§ **What the task requires**: Find the line below with "font-size: 24px ->". Print it and every line after it exactly, through the last line, leaving out the pictures.

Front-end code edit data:
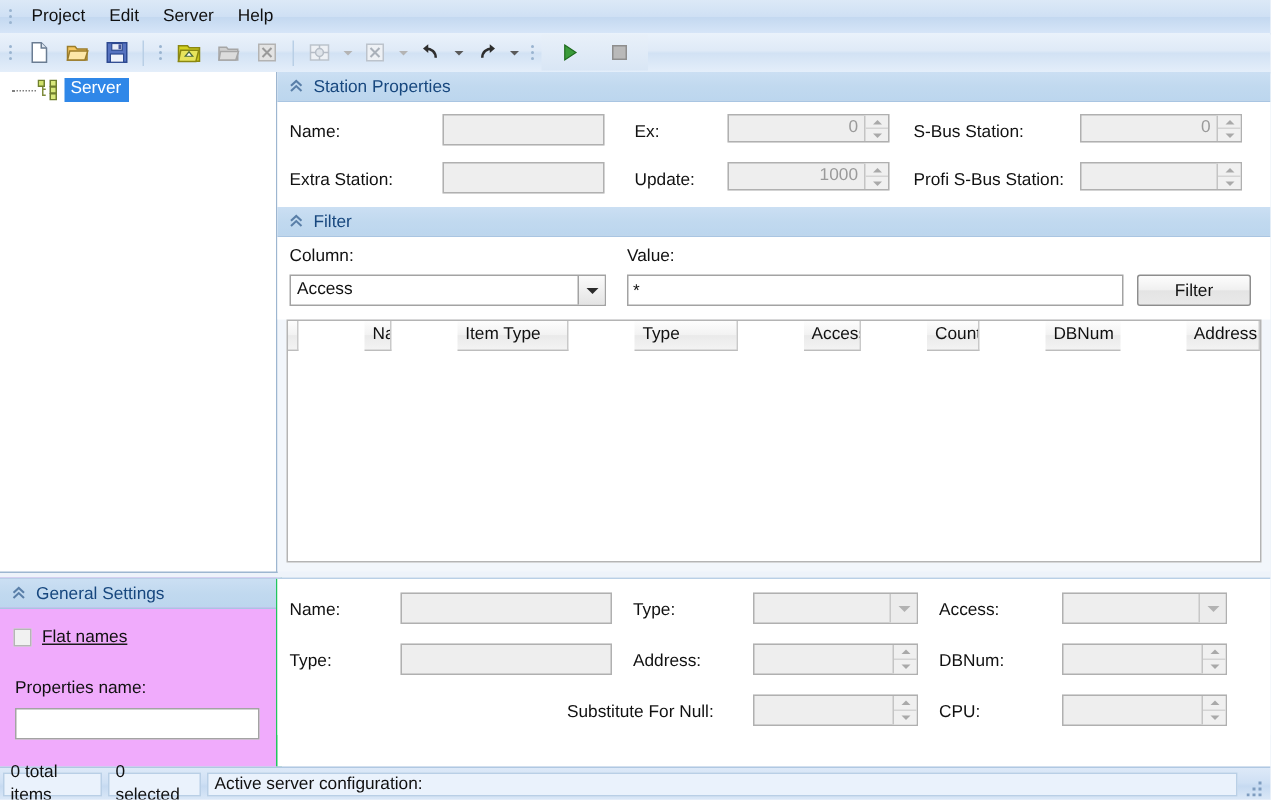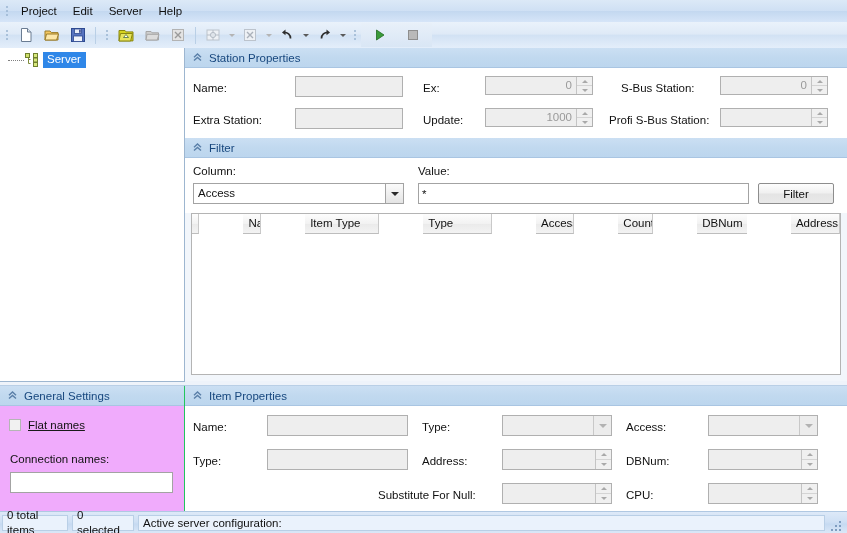"S-Bus Station:" div.lbl { margin-left: 12px -> none }
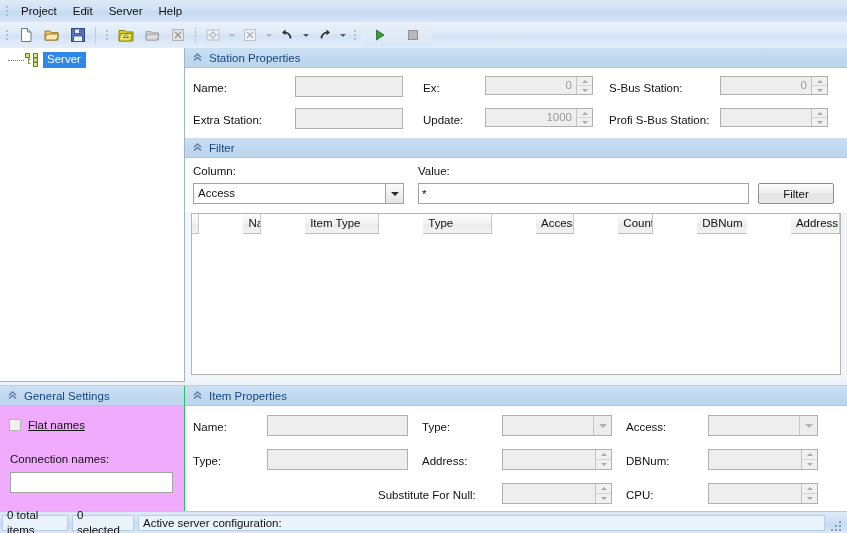"Item Properties" div.panelhdr { html: <div> <span> <svg> <path></path> </svg> </span> <span>Item Properties</span> </div> -> none }
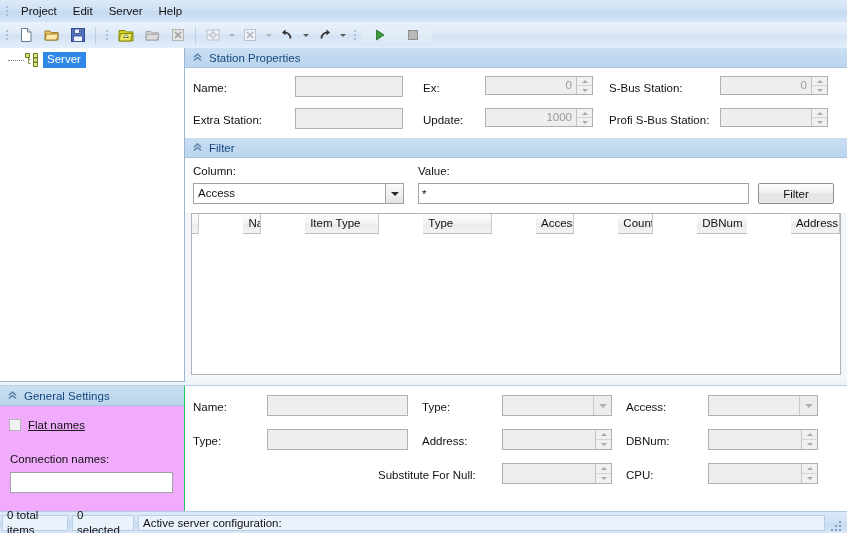"Connection names:" div.lbl { text: Connection names -> Properties name }
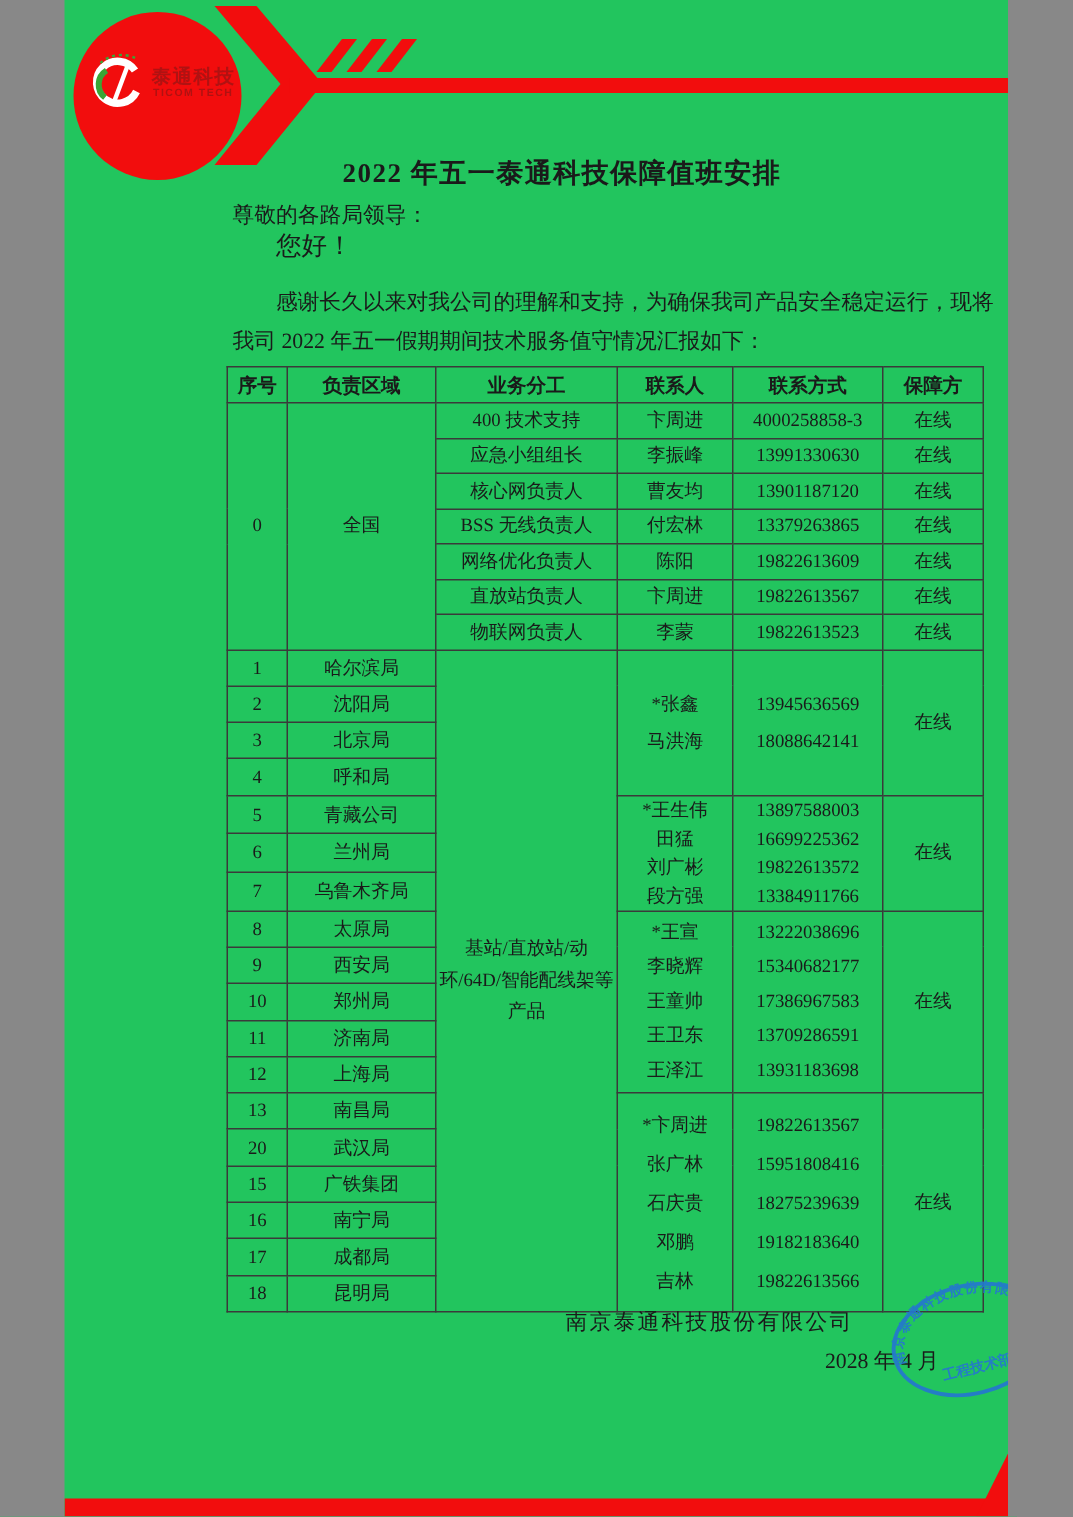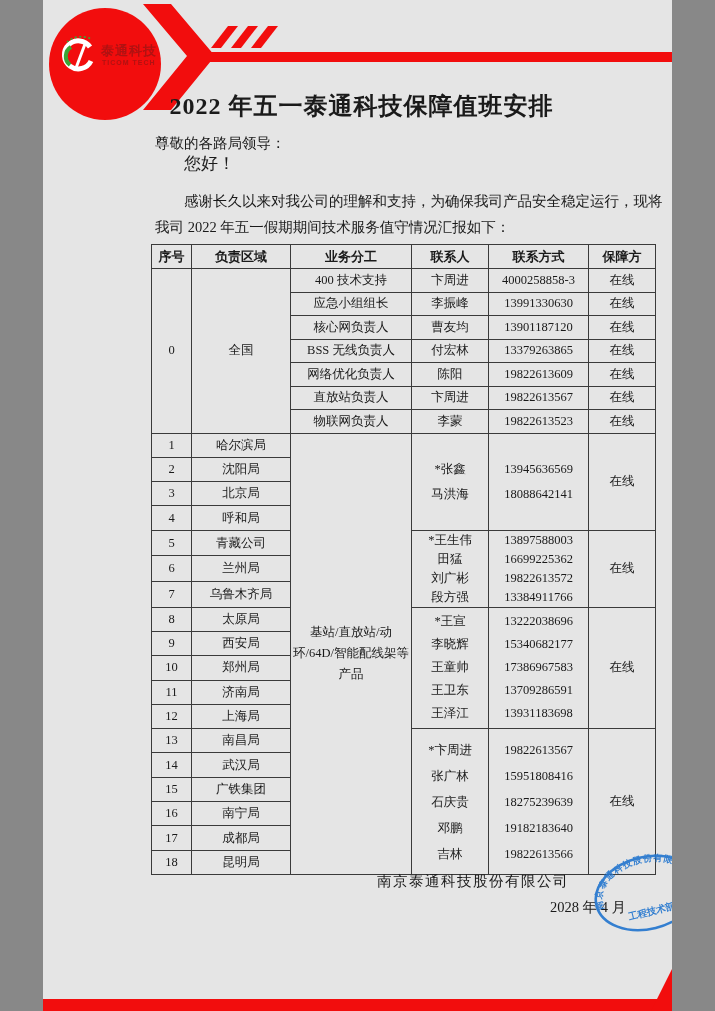"泰通科技" .page { background: #e5e5e5 -> #22c55e }
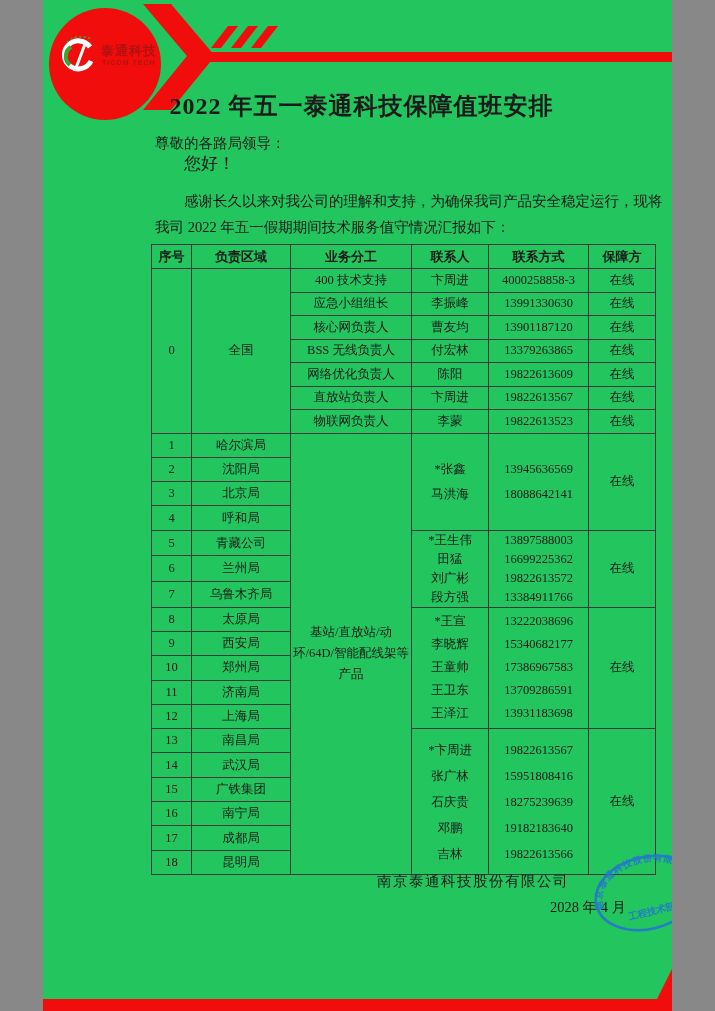"2022 年五一泰通科技保障值班安排" .doc-title { font-size: 24px -> 18px; margin: 4px -> 17px }
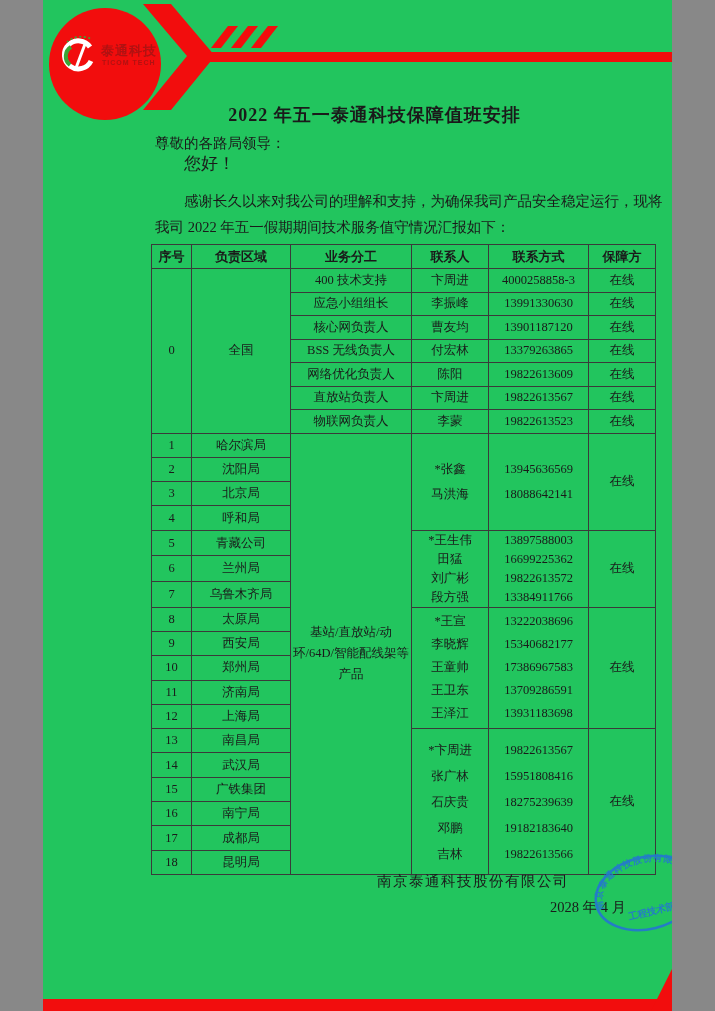"14" td { text: 14 -> 20 }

§ **Result of this task**:
"2022 年五一泰通科技保障值班安排" .doc-title { font-size: 24px -> 18px; margin: 4px -> 17px }
"14" td { text: 14 -> 20 }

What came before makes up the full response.